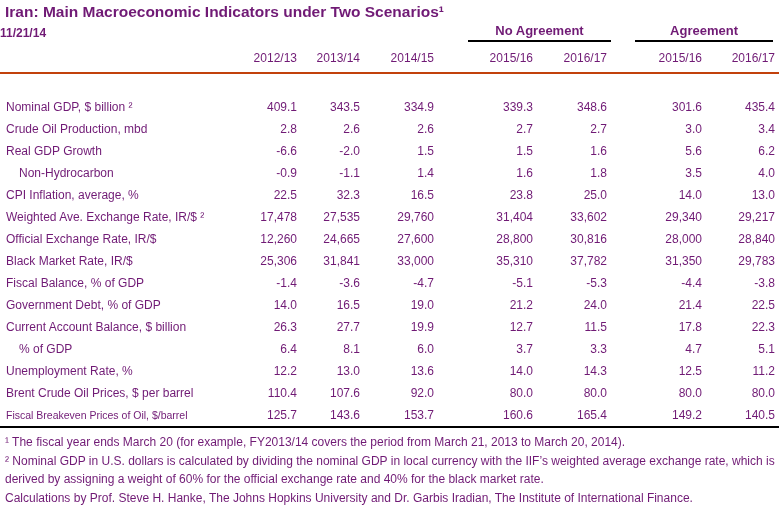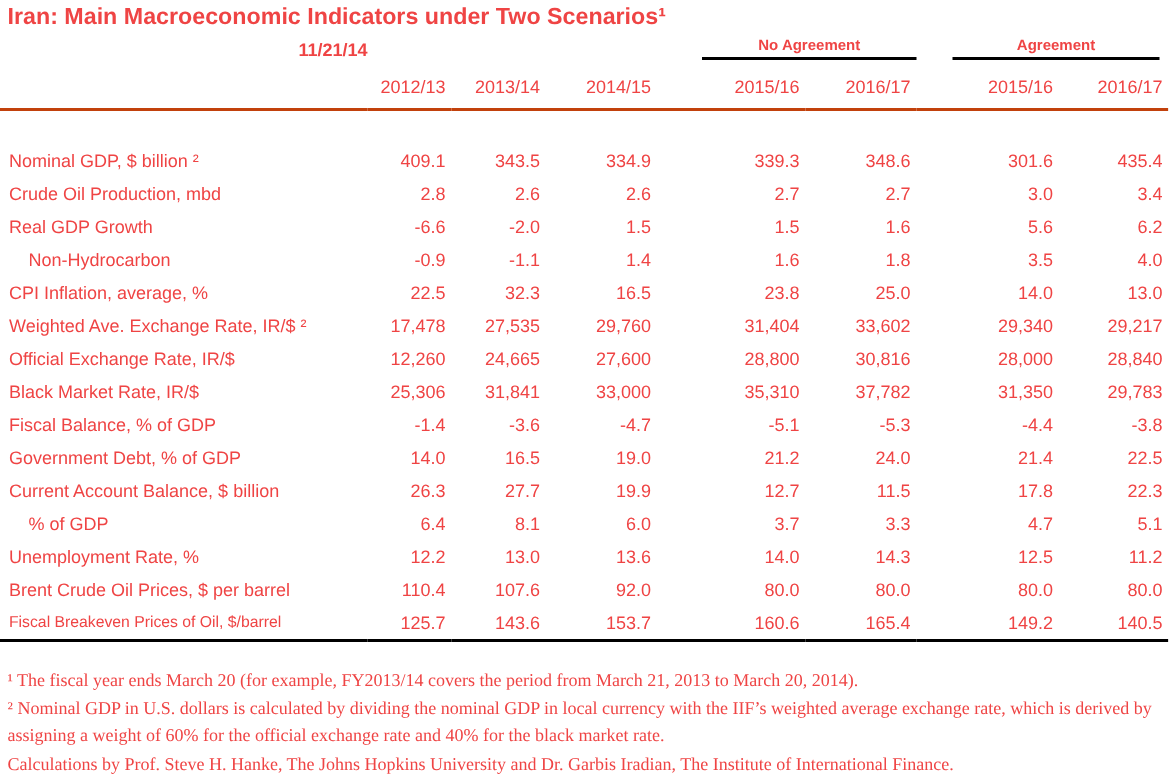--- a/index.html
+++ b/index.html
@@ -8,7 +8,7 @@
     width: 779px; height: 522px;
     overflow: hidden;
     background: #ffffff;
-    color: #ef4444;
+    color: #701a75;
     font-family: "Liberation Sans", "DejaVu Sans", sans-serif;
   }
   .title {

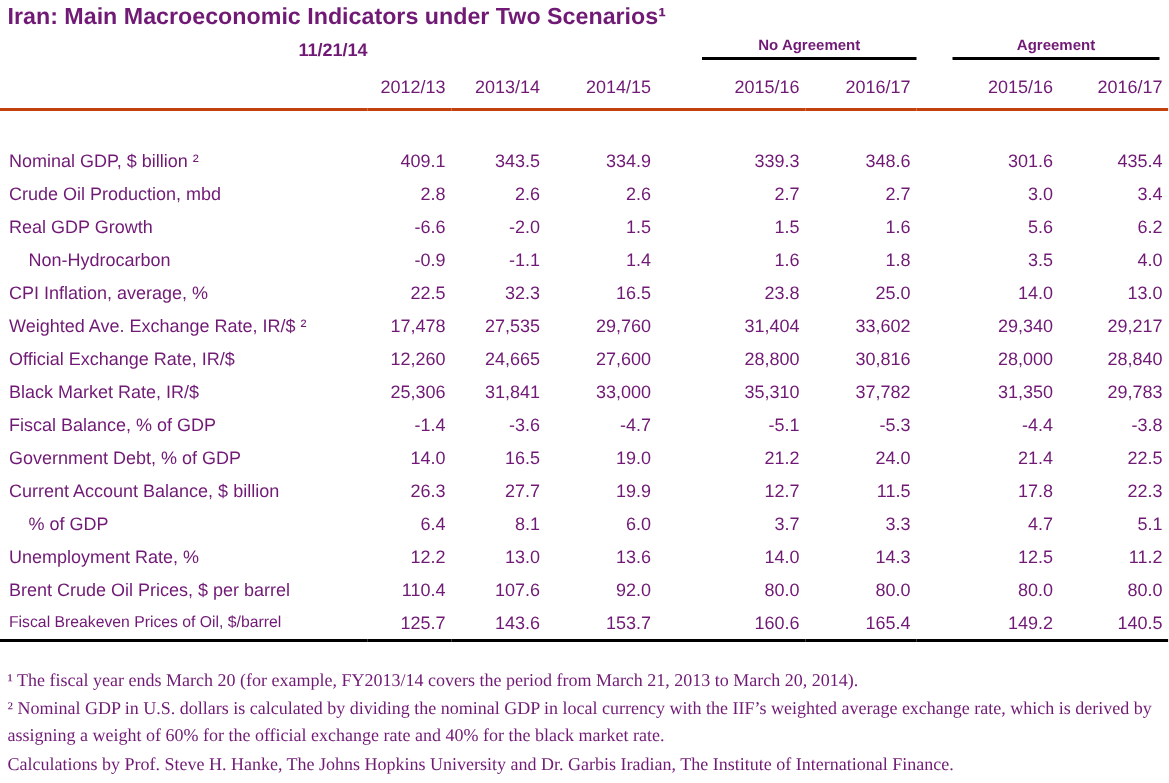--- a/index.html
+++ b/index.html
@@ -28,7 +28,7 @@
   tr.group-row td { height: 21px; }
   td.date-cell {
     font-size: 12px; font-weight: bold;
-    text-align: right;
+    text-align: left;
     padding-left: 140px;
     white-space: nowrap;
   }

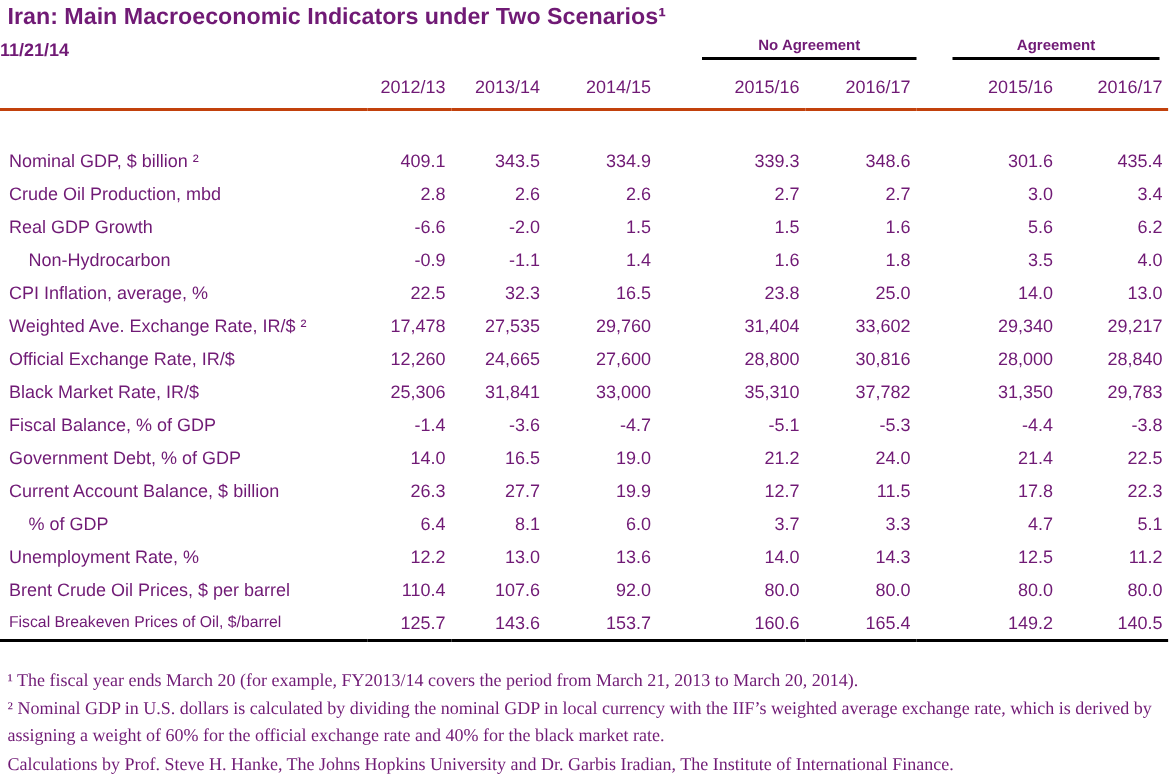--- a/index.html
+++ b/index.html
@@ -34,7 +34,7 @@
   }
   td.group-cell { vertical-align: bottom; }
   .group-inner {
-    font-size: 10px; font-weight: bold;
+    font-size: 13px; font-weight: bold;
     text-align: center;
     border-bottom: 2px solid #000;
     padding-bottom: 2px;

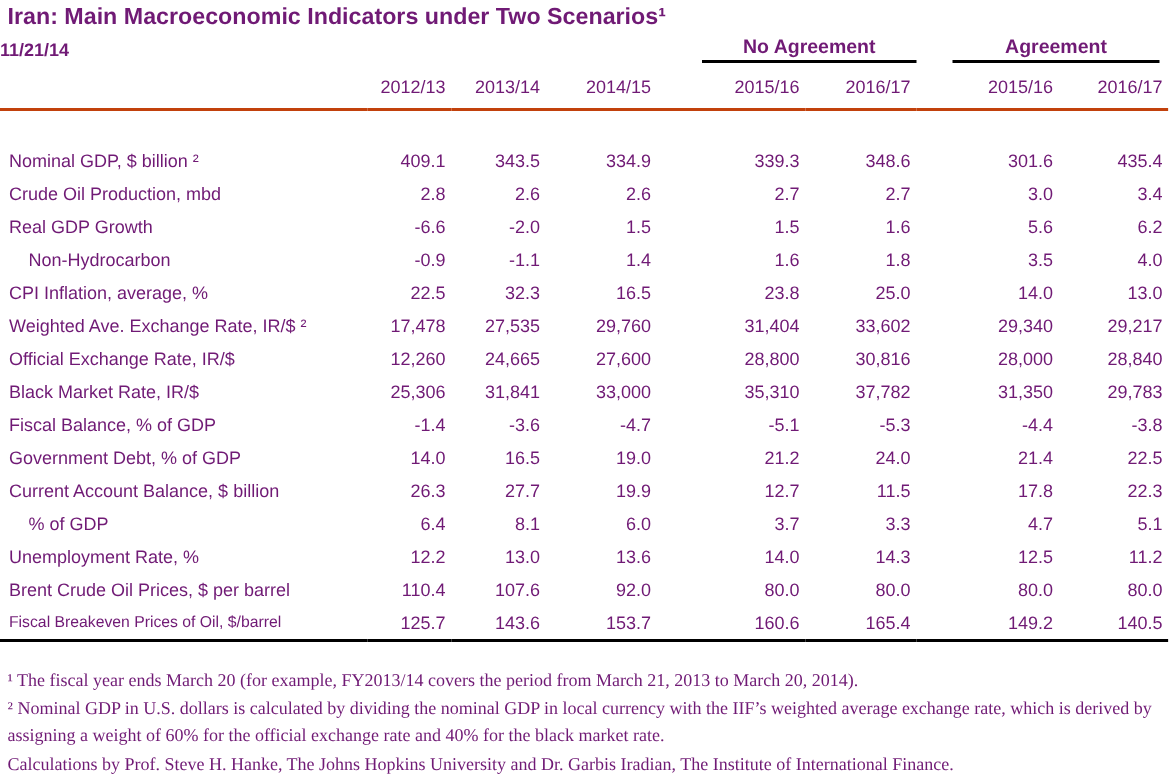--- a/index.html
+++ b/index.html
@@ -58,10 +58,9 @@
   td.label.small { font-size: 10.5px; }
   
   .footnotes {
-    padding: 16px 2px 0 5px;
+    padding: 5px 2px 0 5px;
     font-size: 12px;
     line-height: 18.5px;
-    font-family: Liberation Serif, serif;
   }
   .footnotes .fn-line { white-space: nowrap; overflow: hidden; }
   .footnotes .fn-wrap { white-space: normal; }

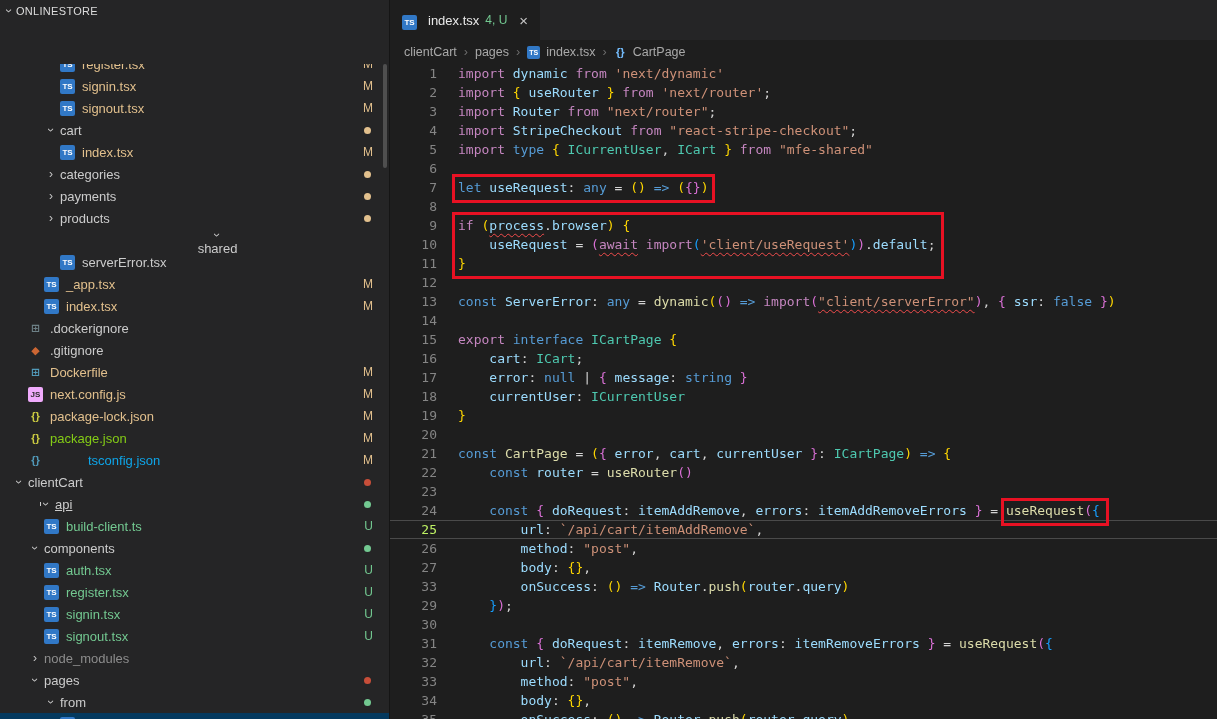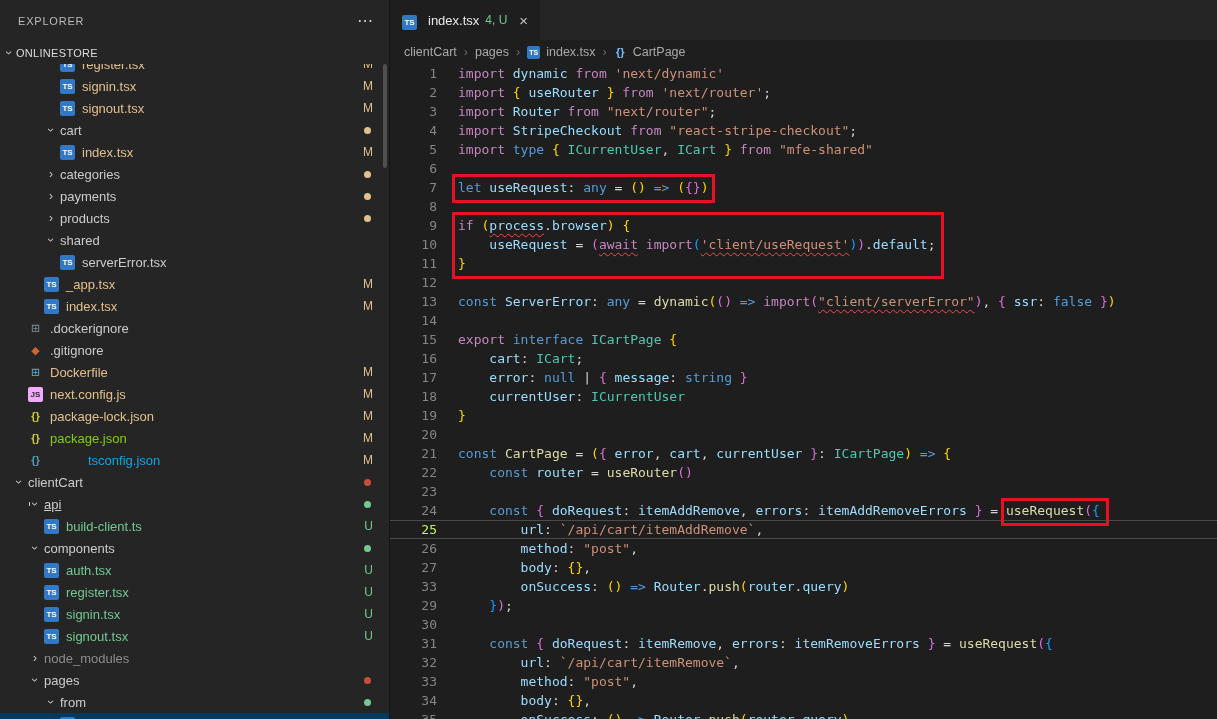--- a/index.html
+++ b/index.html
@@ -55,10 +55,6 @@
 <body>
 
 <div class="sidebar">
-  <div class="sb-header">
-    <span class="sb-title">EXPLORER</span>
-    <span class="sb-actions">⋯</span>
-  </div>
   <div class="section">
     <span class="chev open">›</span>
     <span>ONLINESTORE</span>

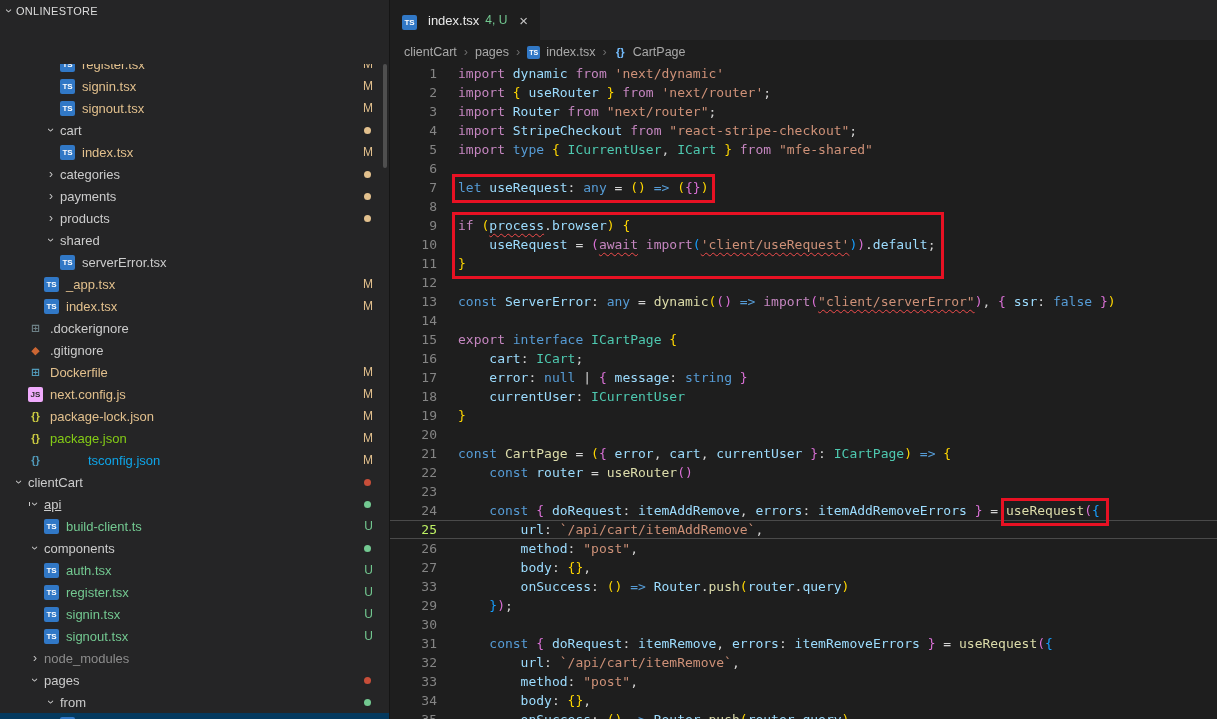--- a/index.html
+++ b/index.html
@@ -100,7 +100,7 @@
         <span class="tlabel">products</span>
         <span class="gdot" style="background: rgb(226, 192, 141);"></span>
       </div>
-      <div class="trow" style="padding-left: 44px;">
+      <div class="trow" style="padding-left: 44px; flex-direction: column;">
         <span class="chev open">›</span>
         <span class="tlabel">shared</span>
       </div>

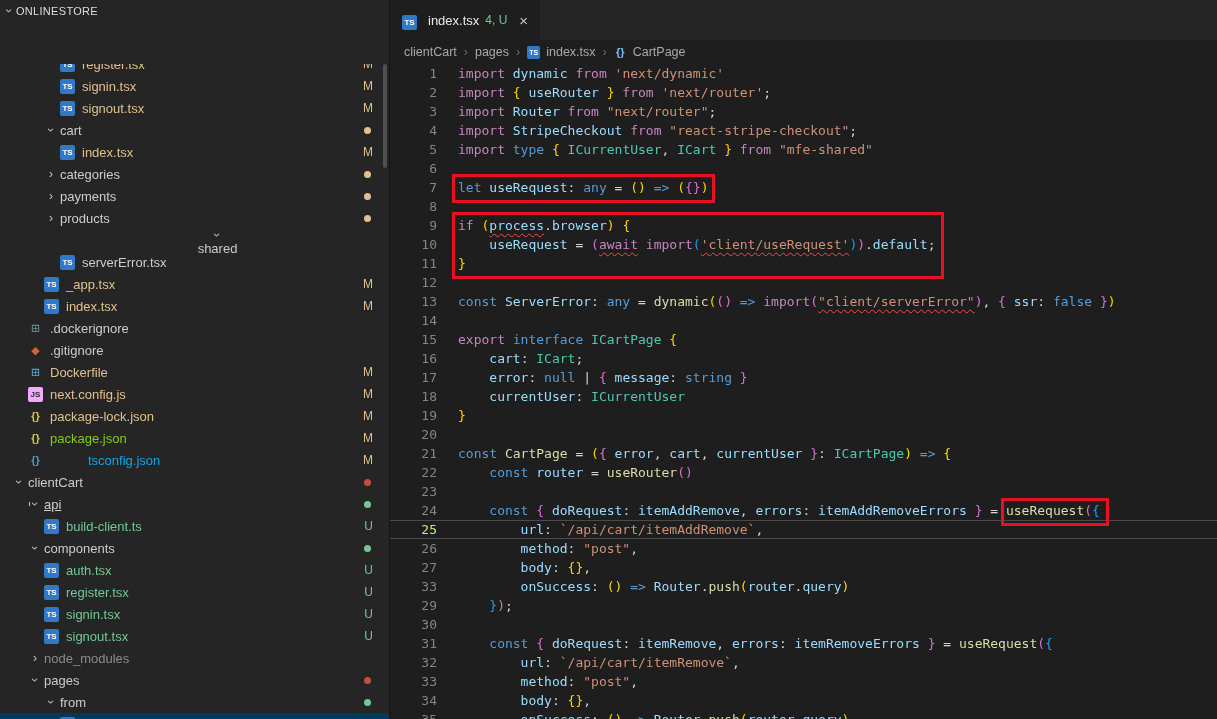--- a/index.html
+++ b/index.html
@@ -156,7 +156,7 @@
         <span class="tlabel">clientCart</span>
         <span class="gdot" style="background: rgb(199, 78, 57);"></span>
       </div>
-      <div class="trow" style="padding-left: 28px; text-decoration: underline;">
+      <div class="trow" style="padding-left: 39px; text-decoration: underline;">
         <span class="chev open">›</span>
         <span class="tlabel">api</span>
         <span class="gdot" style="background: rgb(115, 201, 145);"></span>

# # # # # # #

Exercise instructions |
Scan the listing above, and wherever a line holds the word "white", copy it.

Answer below |
     white-space: nowrap;
   .footnotes .fn-line { white-space: nowrap; overflow: hidden; }
   .footnotes .fn-wrap { white-space: normal; }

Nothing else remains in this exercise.